Please return the lines of the data that contain "white".

#### Front-end code change data:
╔══

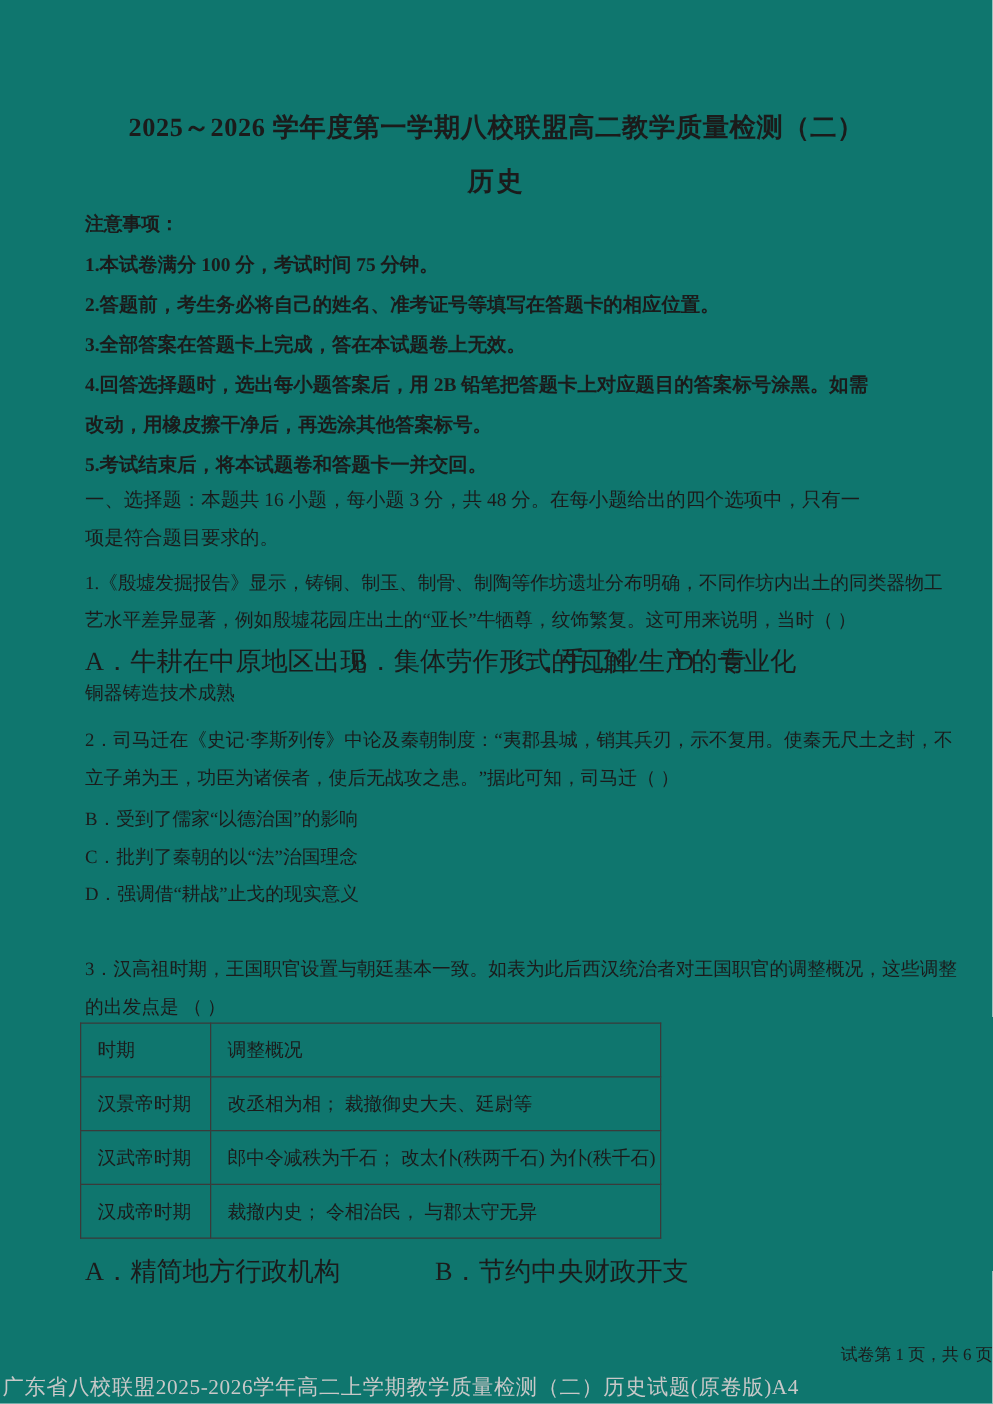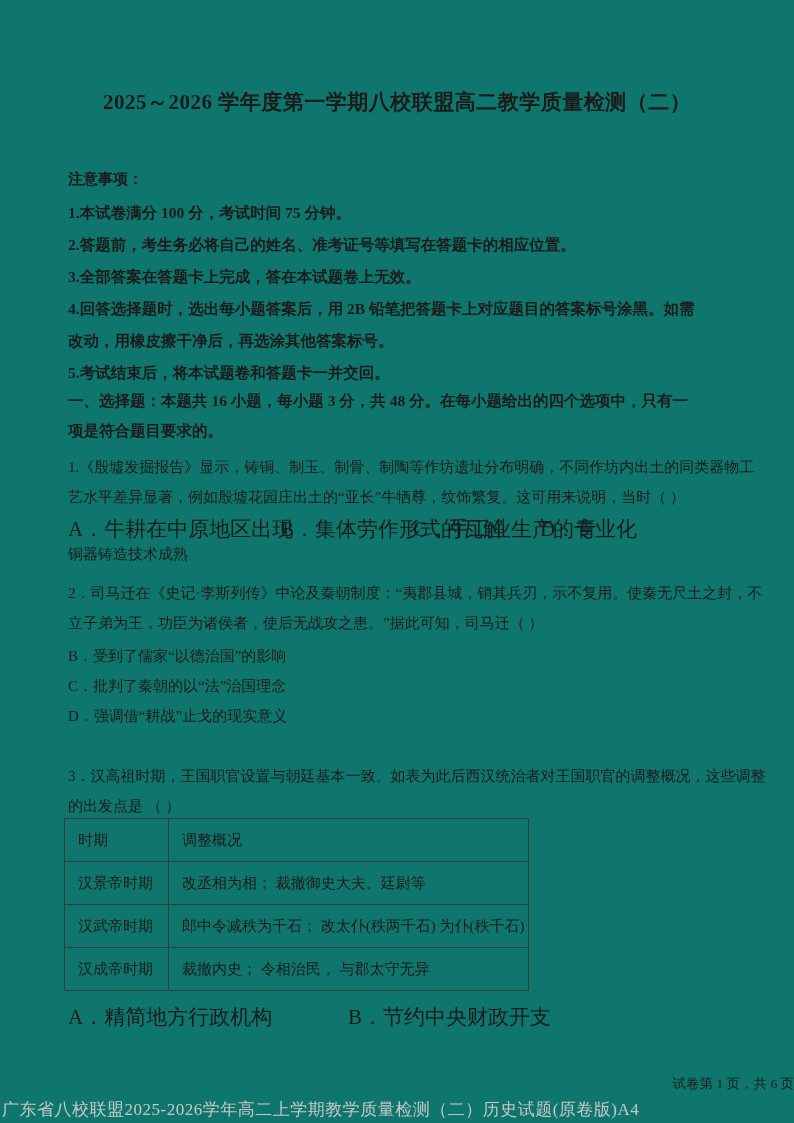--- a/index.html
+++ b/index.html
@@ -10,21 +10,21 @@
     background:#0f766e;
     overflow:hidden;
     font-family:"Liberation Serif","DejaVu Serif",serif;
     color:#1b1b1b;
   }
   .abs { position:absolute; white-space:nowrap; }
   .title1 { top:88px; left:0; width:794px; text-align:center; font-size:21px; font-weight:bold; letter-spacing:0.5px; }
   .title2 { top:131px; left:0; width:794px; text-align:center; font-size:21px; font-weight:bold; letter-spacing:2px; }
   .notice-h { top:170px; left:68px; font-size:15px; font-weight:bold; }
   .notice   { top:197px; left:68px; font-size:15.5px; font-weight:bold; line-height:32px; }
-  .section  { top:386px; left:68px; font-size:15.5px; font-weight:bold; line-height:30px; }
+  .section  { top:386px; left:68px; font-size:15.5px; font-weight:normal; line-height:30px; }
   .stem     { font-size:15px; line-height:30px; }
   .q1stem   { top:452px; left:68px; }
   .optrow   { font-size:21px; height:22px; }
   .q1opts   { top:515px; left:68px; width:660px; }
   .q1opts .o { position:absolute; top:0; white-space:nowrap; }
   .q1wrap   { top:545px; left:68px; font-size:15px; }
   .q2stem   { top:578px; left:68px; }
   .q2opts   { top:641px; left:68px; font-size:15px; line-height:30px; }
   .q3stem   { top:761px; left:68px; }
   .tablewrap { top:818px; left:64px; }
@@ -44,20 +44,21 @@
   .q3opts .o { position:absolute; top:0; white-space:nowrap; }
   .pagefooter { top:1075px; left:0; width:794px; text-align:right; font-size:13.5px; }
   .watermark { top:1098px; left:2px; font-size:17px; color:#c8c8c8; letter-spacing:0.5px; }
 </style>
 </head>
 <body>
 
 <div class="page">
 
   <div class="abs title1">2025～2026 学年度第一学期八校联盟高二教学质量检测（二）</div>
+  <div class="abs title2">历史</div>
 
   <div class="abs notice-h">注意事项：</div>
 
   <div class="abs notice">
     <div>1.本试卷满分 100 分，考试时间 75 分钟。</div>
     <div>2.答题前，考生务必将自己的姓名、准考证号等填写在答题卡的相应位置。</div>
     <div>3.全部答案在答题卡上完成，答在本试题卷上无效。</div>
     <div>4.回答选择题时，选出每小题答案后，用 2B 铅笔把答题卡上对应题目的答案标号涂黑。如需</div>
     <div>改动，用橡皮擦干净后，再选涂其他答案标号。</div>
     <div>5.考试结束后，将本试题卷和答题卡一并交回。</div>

╚══

#### Exercise solution:
   .abs { position:absolute; white-space:nowrap; }
   .q1opts .o { position:absolute; top:0; white-space:nowrap; }
   .q3opts .o { position:absolute; top:0; white-space:nowrap; }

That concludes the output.